**ABOUT THIS EXERCISE**
Transcribe the listing in full, excluding any pictures.

**PROVIDED DATA**
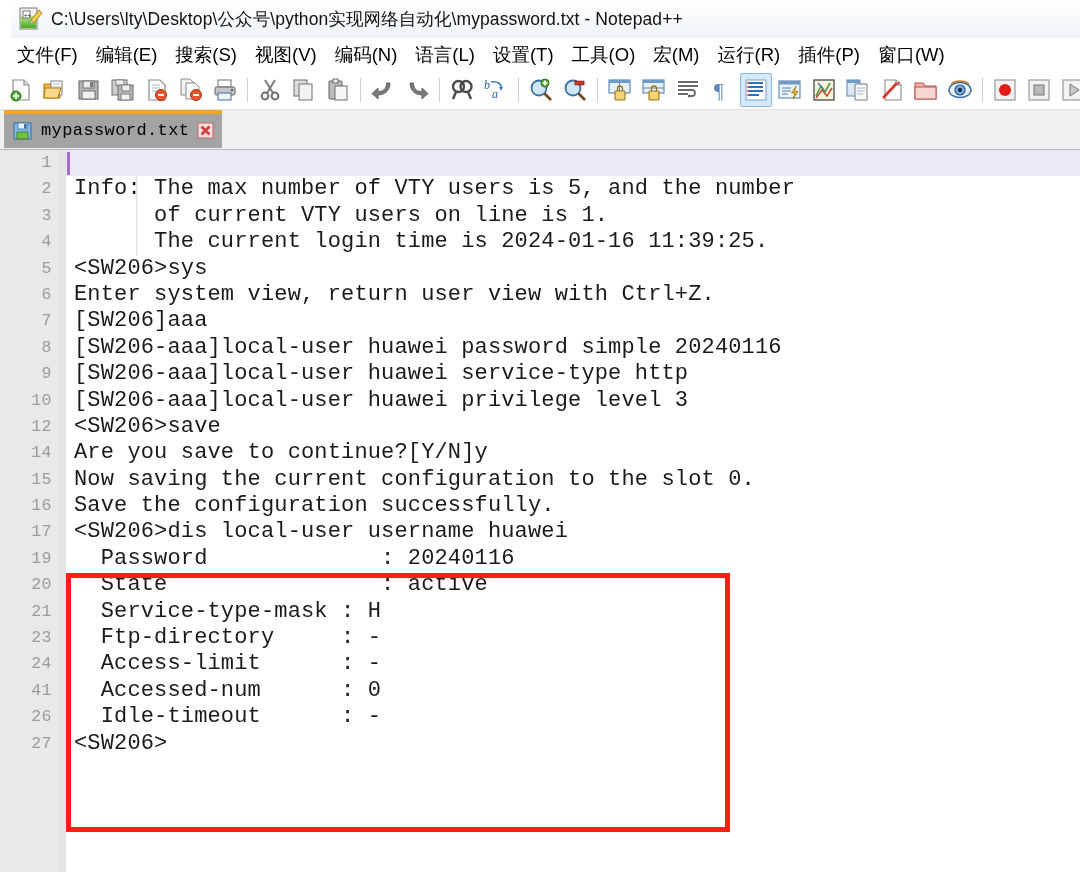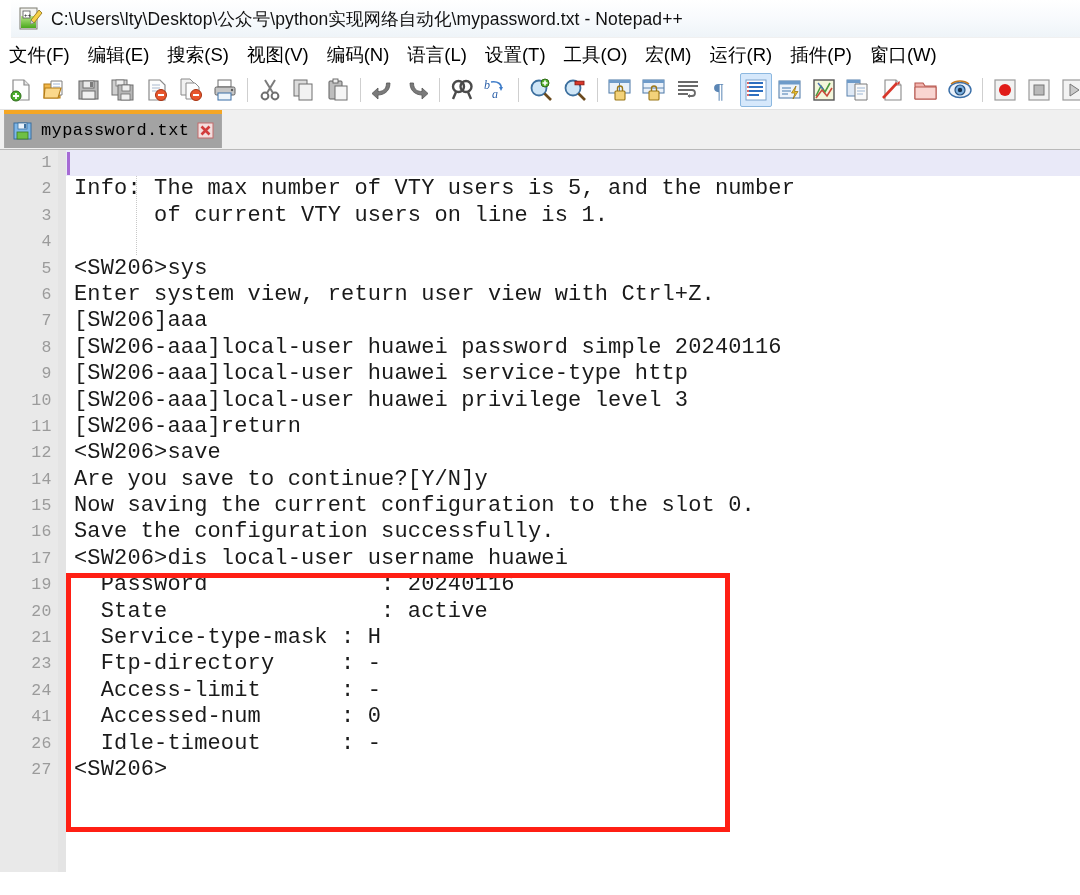"文件(F)" .menubar { padding-left: none -> 8px }
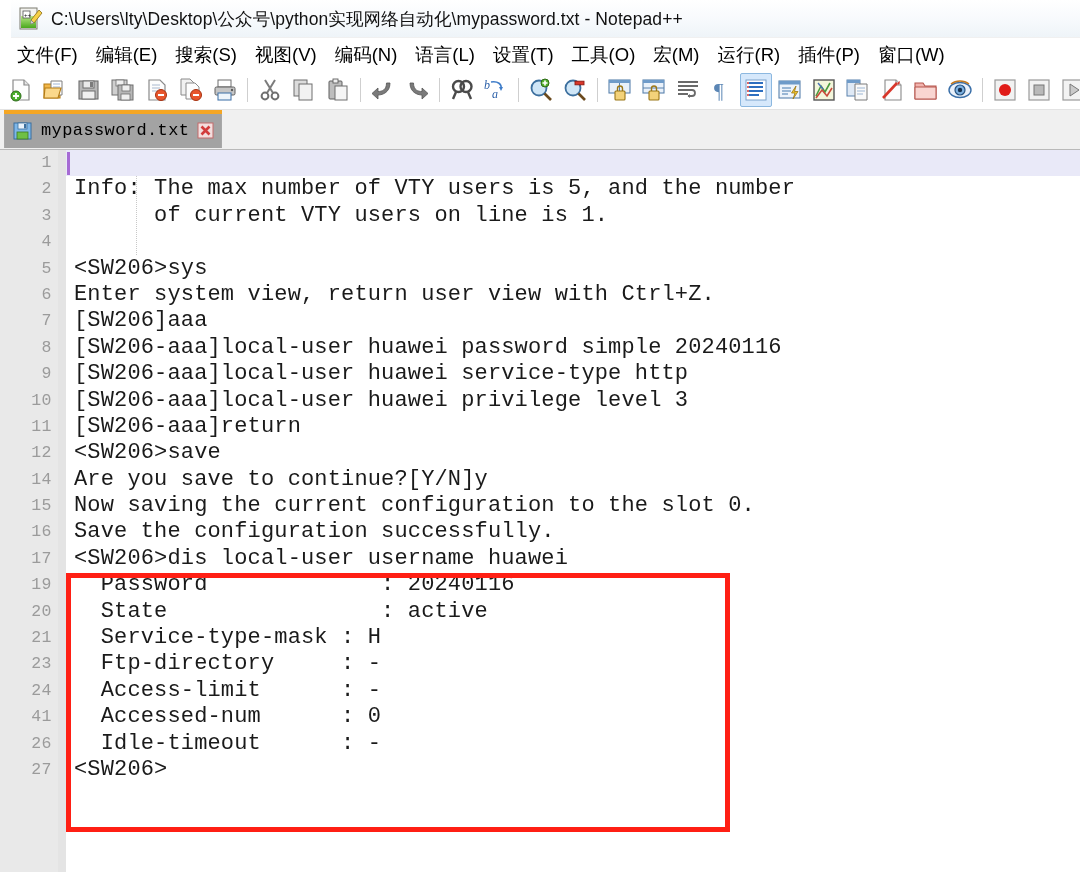"The current login time is" span.txt { html: none -> <span> The current login time is 2024-01-16 11:39:25.</span> }
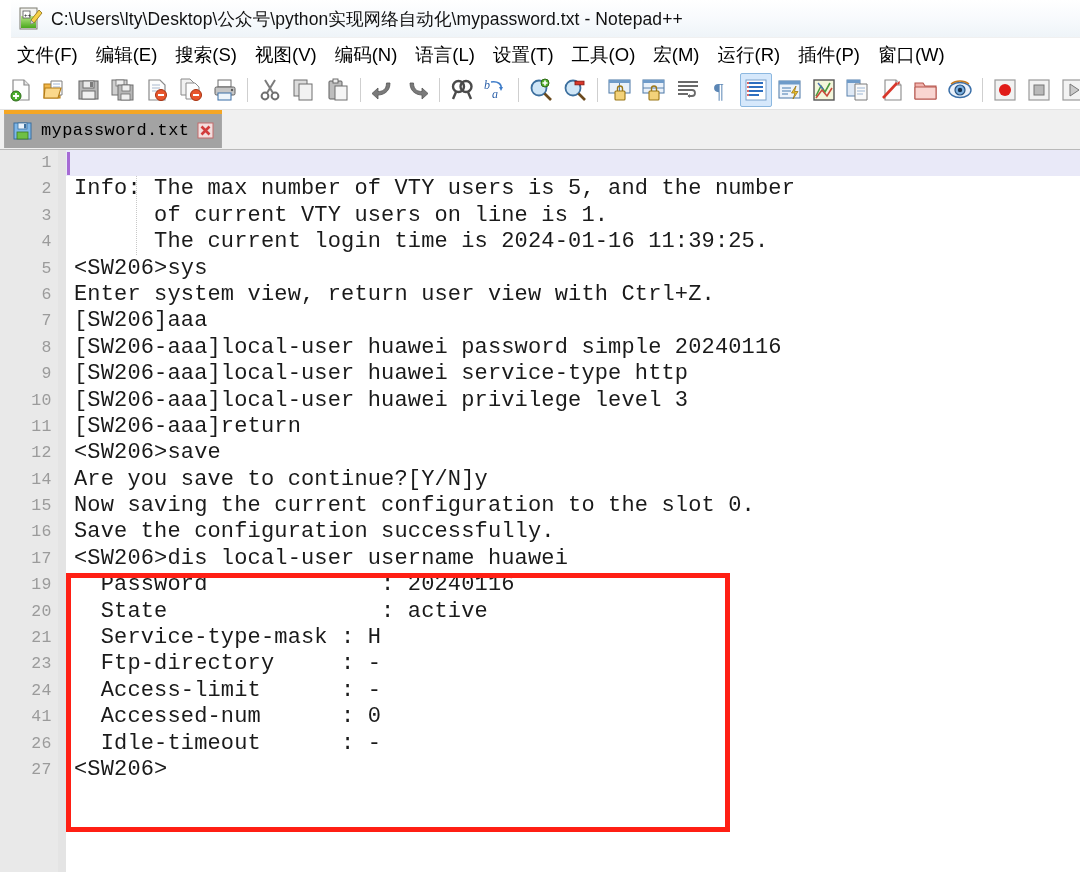"11" div.row { html: <div> <span>11</span> <span>[SW206-aaa]return</span> </div> -> none }
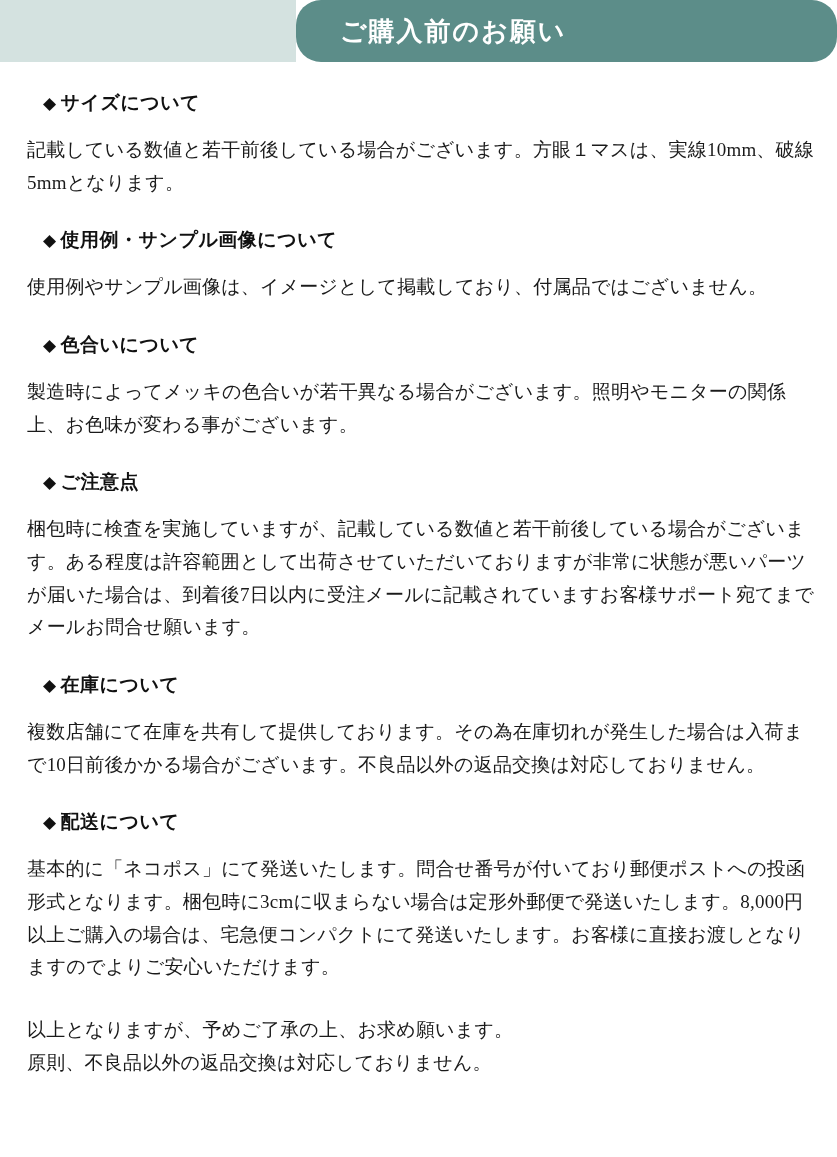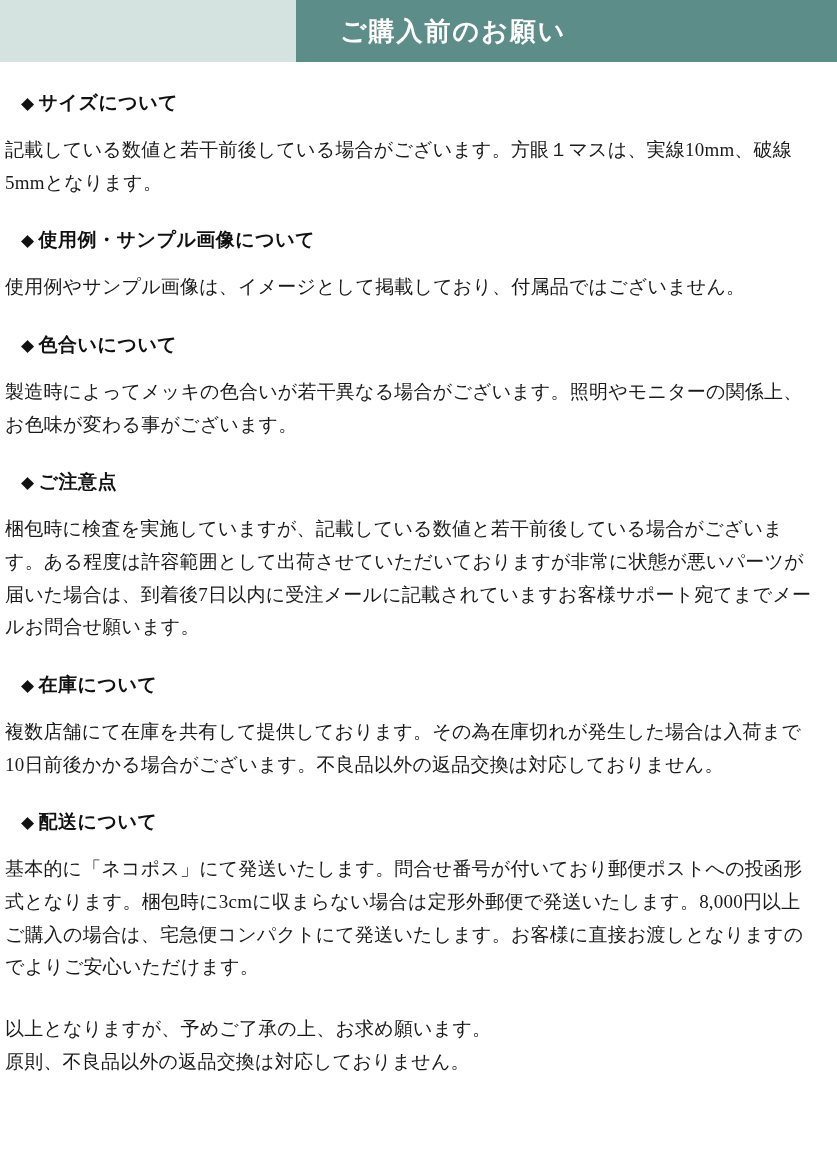"ご購入前のお願い" .header-right-block { border-radius: none -> 25px }
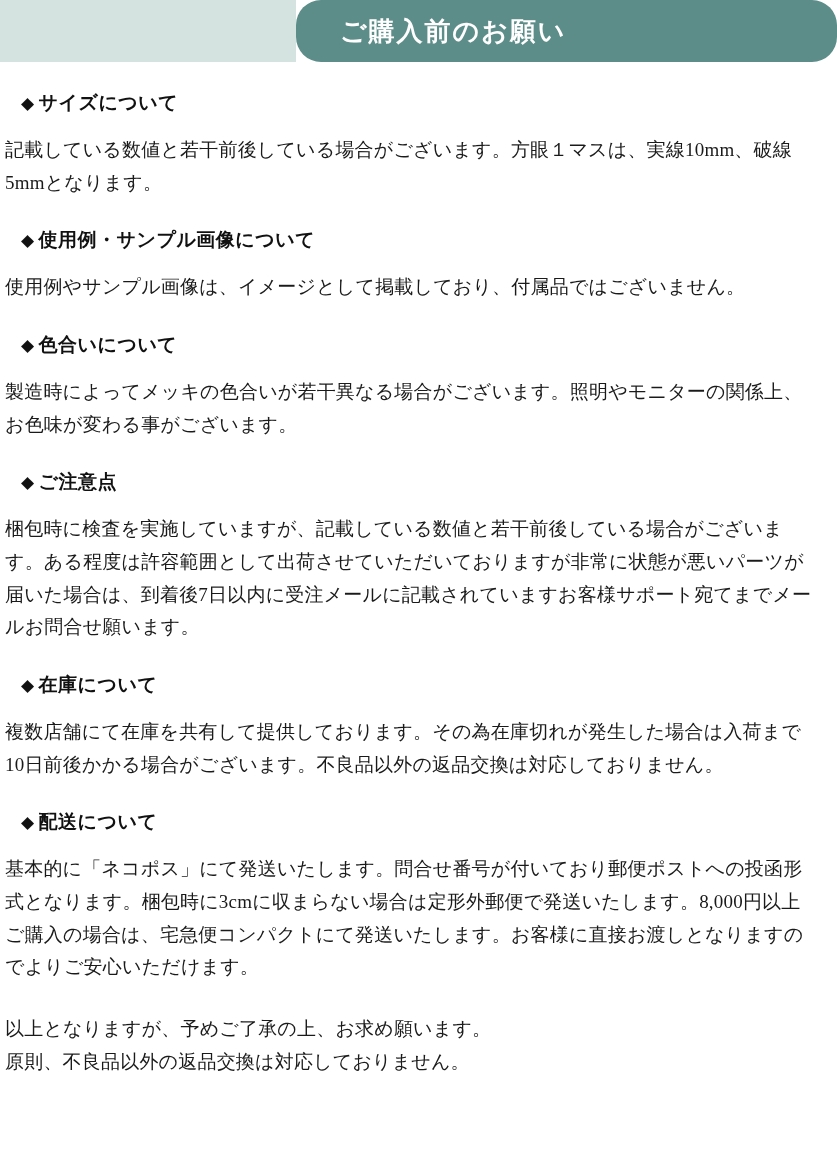"◆ サイズについて" .content { padding: 0 18px 0 3px -> 0 18px 0 25px }
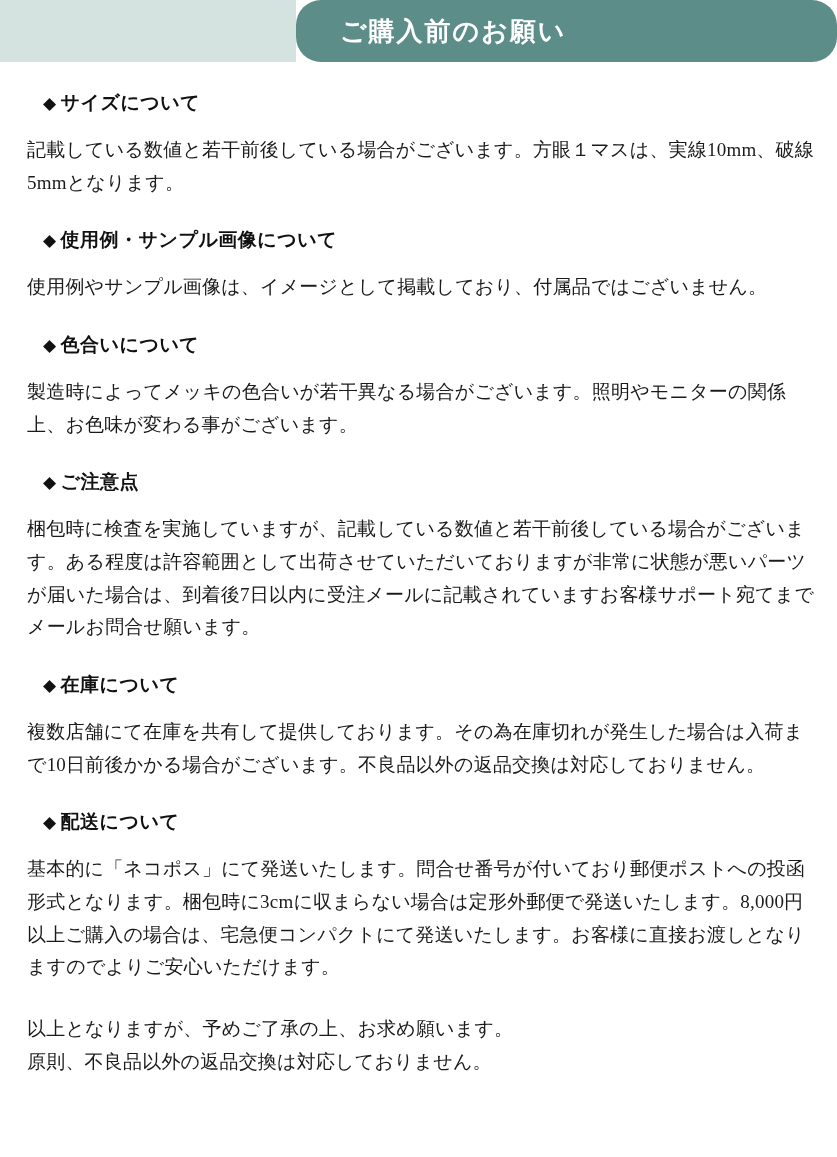"以上となりますが、予めご了承の上、お求め願います。" .closing { font-family: Liberation Mono, monospace -> Liberation Serif, serif }
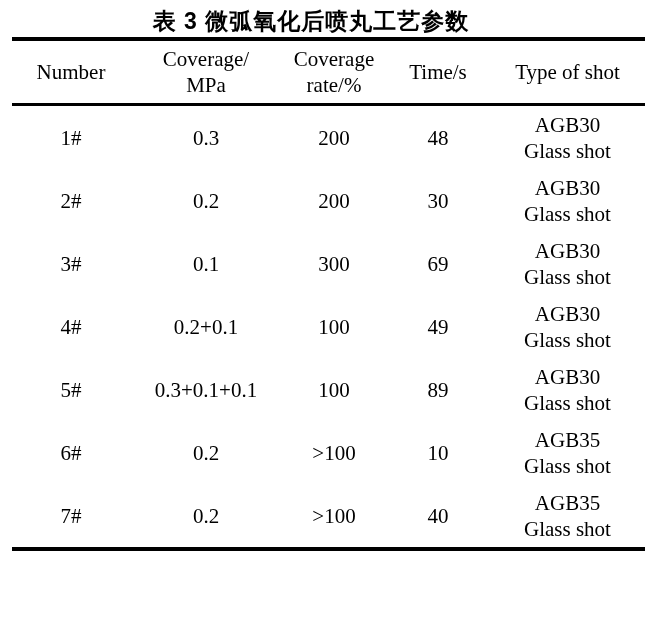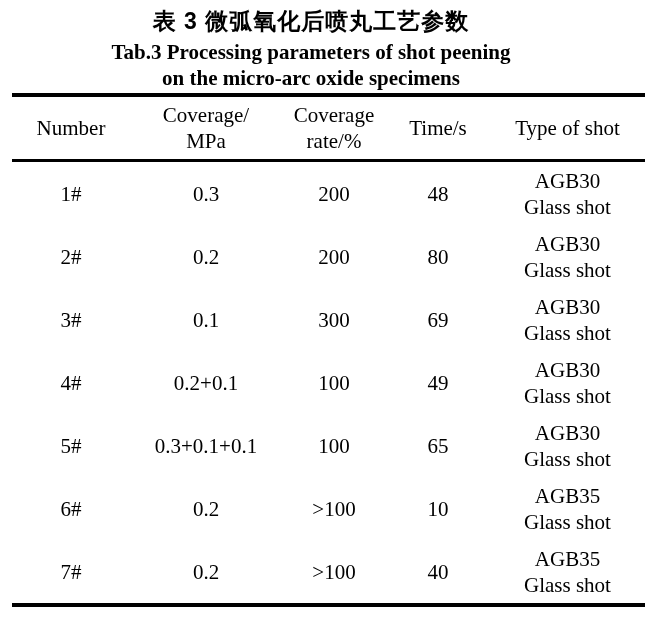"Tab.3 Processing parameters of shot" div.title-en { html: <div> <span>Tab.3 Processing parameters of shot peening</span><br> <span>on the micro-arc oxide specimens</span> </div> -> none }
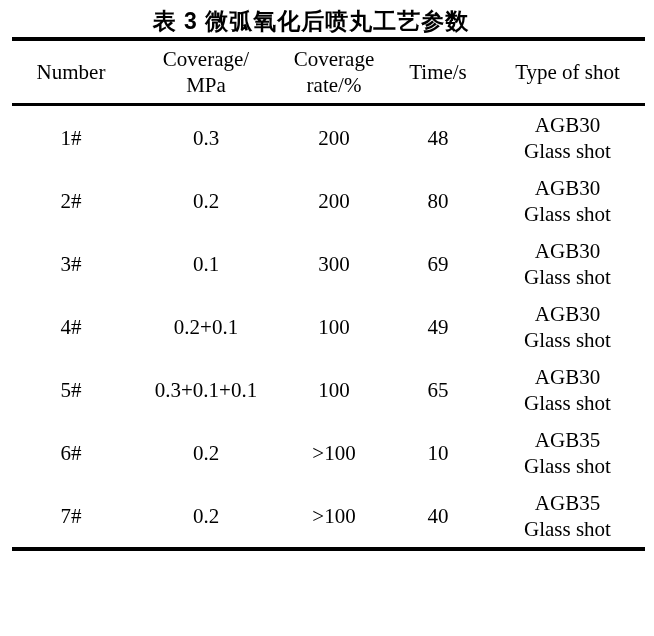"80" td { text: 80 -> 30 }
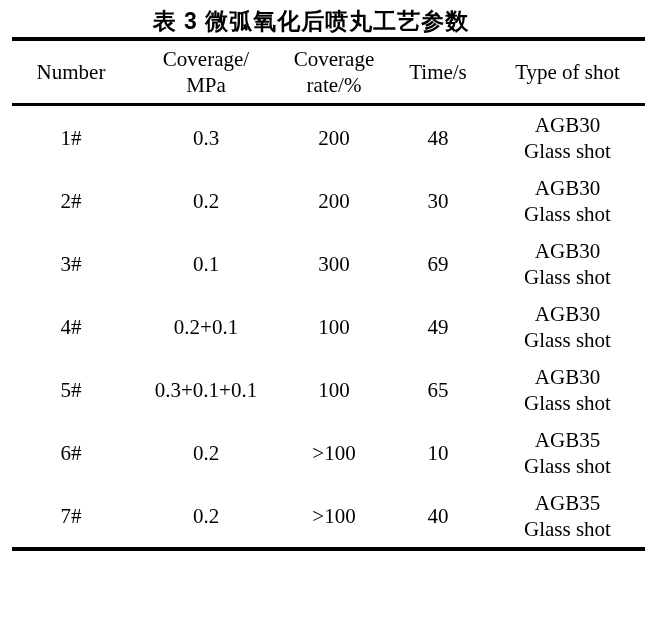"65" td { text: 65 -> 89 }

**EXPECTED ANSWER**
"文件(F)" .menubar { padding-left: none -> 8px }
"The current login time is" span.txt { html: none -> <span> The current login time is 2024-01-16 11:39:25.</span> }
"11" div.row { html: <div> <span>11</span> <span>[SW206-aaa]return</span> </div> -> none }
"ご購入前のお願い" .header-right-block { border-radius: none -> 25px }
"◆ サイズについて" .content { padding: 0 18px 0 3px -> 0 18px 0 25px }
"以上となりますが、予めご了承の上、お求め願います。" .closing { font-family: Liberation Mono, monospace -> Liberation Serif, serif }
"Tab.3 Processing parameters of shot" div.title-en { html: <div> <span>Tab.3 Processing parameters of shot peening</span><br> <span>on the micro-arc oxide specimens</span> </div> -> none }
"80" td { text: 80 -> 30 }
"65" td { text: 65 -> 89 }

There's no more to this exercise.